In this paper I examine Gellius’ claims about the arrangement of his commentarii and argue that there is a deliberate structure to the collection, and I illustrate this ordering by examining a suite of closely-linked chapters near the end of the second book of the NA. There are several different organizing principles to sets of chapters in the NA with different purposes, but one of the most important has a didactic function: one must internalize the lessons of previous chapters in order to interpret a later chapter correctly. In chapters 2.21-30, Gellius challenges his readers to apply lessons learned over the course of the book by utilizing a technique of careful reading.

A close reading of Book 2 reveals Gellius employing this educative mode on a large scale across the final ten chapters of the book. This suite begins with a technical discussion of the names of constellations in Latin and Greek at 2.21, while 2.22 presents a similar discussion at a convivium of Favorinus about the names of winds in both languages, which includes reference to a particular constellation, the septentriones, discussed at length in 2.21; the reader is left to understand correctly the reference to the septentriones in the new context after the previous discussion. In 2.26, Favorinus has a similar conversation with Fronto on the names of colors in Latin and Greek, the discussion of which ultimately leads Favorinus to correctly interpret a passage of Ennius, aided by a proper understanding of certain color words based on a reading of Georg. 3.82. The book concludes at 2.30 by discussing how the winds affect the movement of waves. Almost every point in this discussion draws on the previous chapters, and the composition of this final chapter challenges readers to recognize and correctly apply the numerous facts and techniques that Gellius has introduced in the previous chapters. The preceding chapters have honed the reader’s critical faculties, and Gellius encourages his audience to approach this last chapter with those earlier lessons in mind.
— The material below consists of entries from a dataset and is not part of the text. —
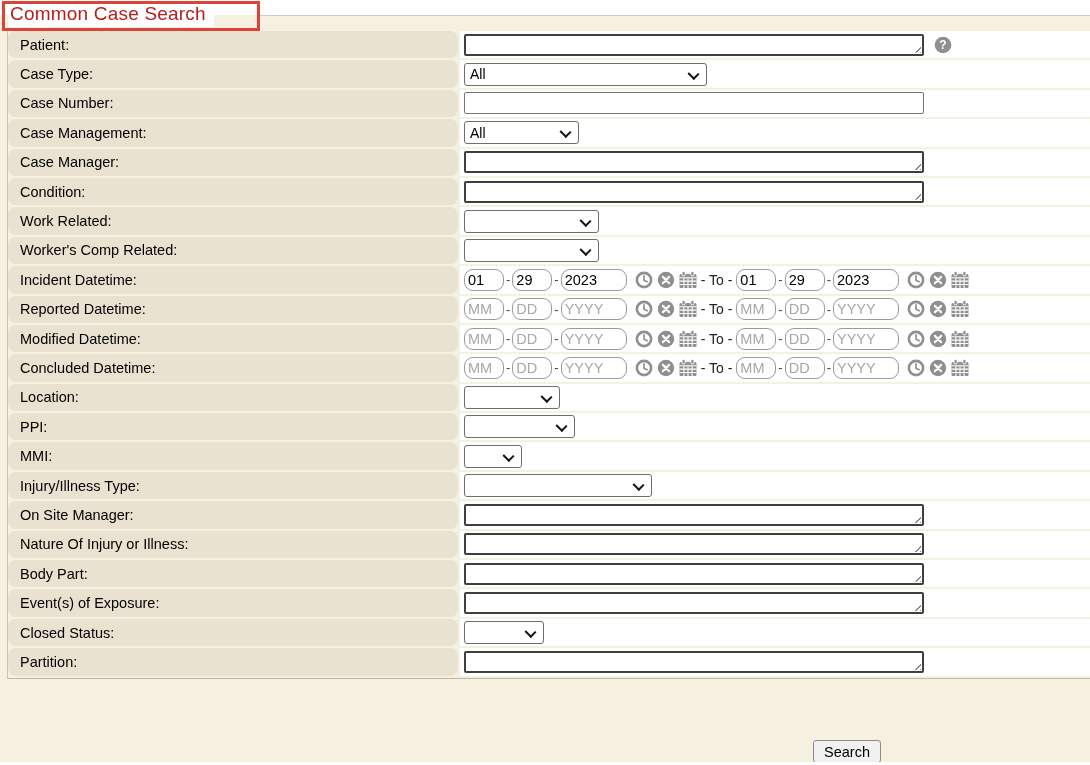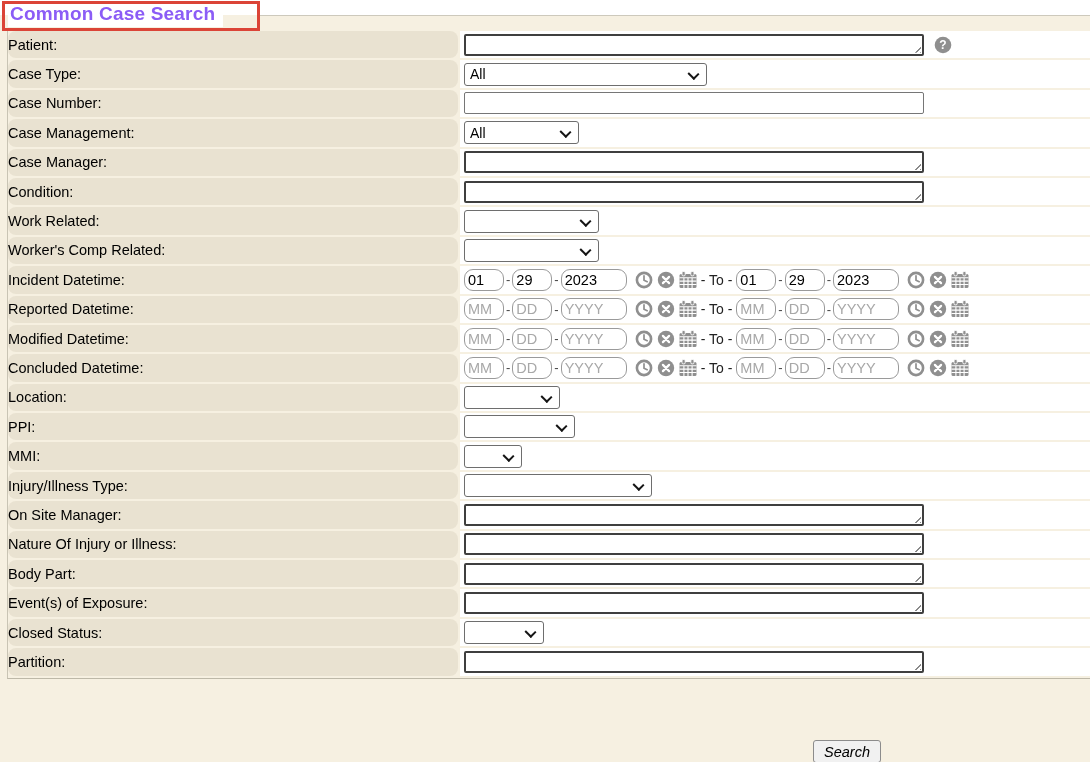--- a/index.html
+++ b/index.html
@@ -5,31 +5,31 @@
   html,body{margin:0;padding:0}
   body{
     width:1090px;height:765px;overflow:hidden;position:relative;
     background:#F6F0E1;
     font-family:"Liberation Sans",sans-serif;color:#000;
   }
   .top-strip{position:absolute;top:0;left:0;right:0;height:15px;background:#FFFFFF}
   .legend-line{position:absolute;top:15px;left:260px;right:0;height:1px;background:#CDC9BC;z-index:1}
   .legend{
     position:absolute;top:2px;left:8px;z-index:2;background:#FFFFFF;
-    padding:1px 8px 2px 2px;color:#8b5cf6;font-size:19px;font-weight:bold;letter-spacing:0.2px;
+    padding:1px 8px 2px 2px;color:#b91c1c;font-size:19px;font-weight:normal;letter-spacing:0.2px;
   }
   .annotation-box{
     position:absolute;left:2px;top:1px;width:252px;height:24px;
     border:3px solid #DB4437;z-index:5;pointer-events:none;
   }
   .rows{position:absolute;top:31px;left:7px;right:0;border-left:1px solid #C9C4B4;border-bottom:1px solid #BDB8A8}
   .row{display:flex;height:27.4px;margin-bottom:2px}
   .cell-label{
     width:450px;flex:0 0 450px;background:#E9E2D1;display:flex;align-items:center;
-    padding-left:0;box-sizing:border-box;font-size:14.5px;border-radius:8px;
+    padding-left:12px;box-sizing:border-box;font-size:14.5px;border-radius:8px;
   }
   .cell-field{flex:1;background:#FFFFFF;margin-left:2px;display:flex;align-items:center;padding-left:4px}
   
   .ta-wrap{position:relative;display:inline-block;line-height:0}
   .ta-wrap::after{
     content:'';position:absolute;right:3px;bottom:3px;width:8px;height:8px;
     background:repeating-linear-gradient(315deg,#8A8A8A 0 1.4px,transparent 1.4px 3.4px);
     clip-path:polygon(100% 0,100% 100%,0 100%);pointer-events:none;
   }
   textarea.ta{
@@ -75,21 +75,21 @@
   .dt-dash{color:#444;font-size:13px;margin:0 2px}
   .dticons{display:inline-flex;align-items:center;gap:4px;margin-left:8px}
   .dticons .icon{display:inline-flex;line-height:0;cursor:pointer}
   .to-label{margin:0 4px;font-size:14px;color:#222;white-space:nowrap}
   .help{display:inline-flex;line-height:0;margin-left:10px;cursor:pointer}
   
   .search-row{position:absolute;top:740px;left:0;right:0;height:23px;background:#F6F0E1}
   .search-btn{
     margin-left:813px;height:23px;min-width:68px;box-sizing:border-box;
     background:#F1F1F1;border:1px solid #8C8C8C;border-radius:3px;
-    font-family:"Liberation Sans",sans-serif;font-size:14.5px;padding:0 10px;cursor:pointer;font-style:italic;
+    font-family:"Liberation Sans",sans-serif;font-size:14.5px;padding:0 10px;cursor:pointer;
   }
   .bottom-strip{position:absolute;bottom:0;left:0;right:0;height:3px;background:#FFFFFF}
 </style>
 </head>
 <body>
 
 <div class="top-strip" data-name="top-strip"></div>
 <div class="legend-line" data-name="legend-divider-line"></div>
 <span class="legend" data-name="page-title">Common Case Search</span>
 <div class="annotation-box" data-name="annotation-highlight-box"></div>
Thus, by internalizing the reading lessons Gellius has taught, one can not only reinforce what he has learned throughout the book, but also appreciate the craft with which the book is composed. Indeed, this rehearsal of material is a tactic that is evident in other places in the NA, such as 10.25-27, in which Gellius recites the names of weapons and ships and makes us of one from each list in chiastic order in successive chapters. Such structures reveal Gellius’ literary design, and exemplify a mode of reading and writing characteristic of such prose collections in the imperial literary environment. Gellius has carefully constructed these chapters to be mutually enriching, and this form of intratextual construction represents a kind of literary sophistication recognizable in other miscellaneous collections as diverse as the letters of Pliny and the epigrams of Martial.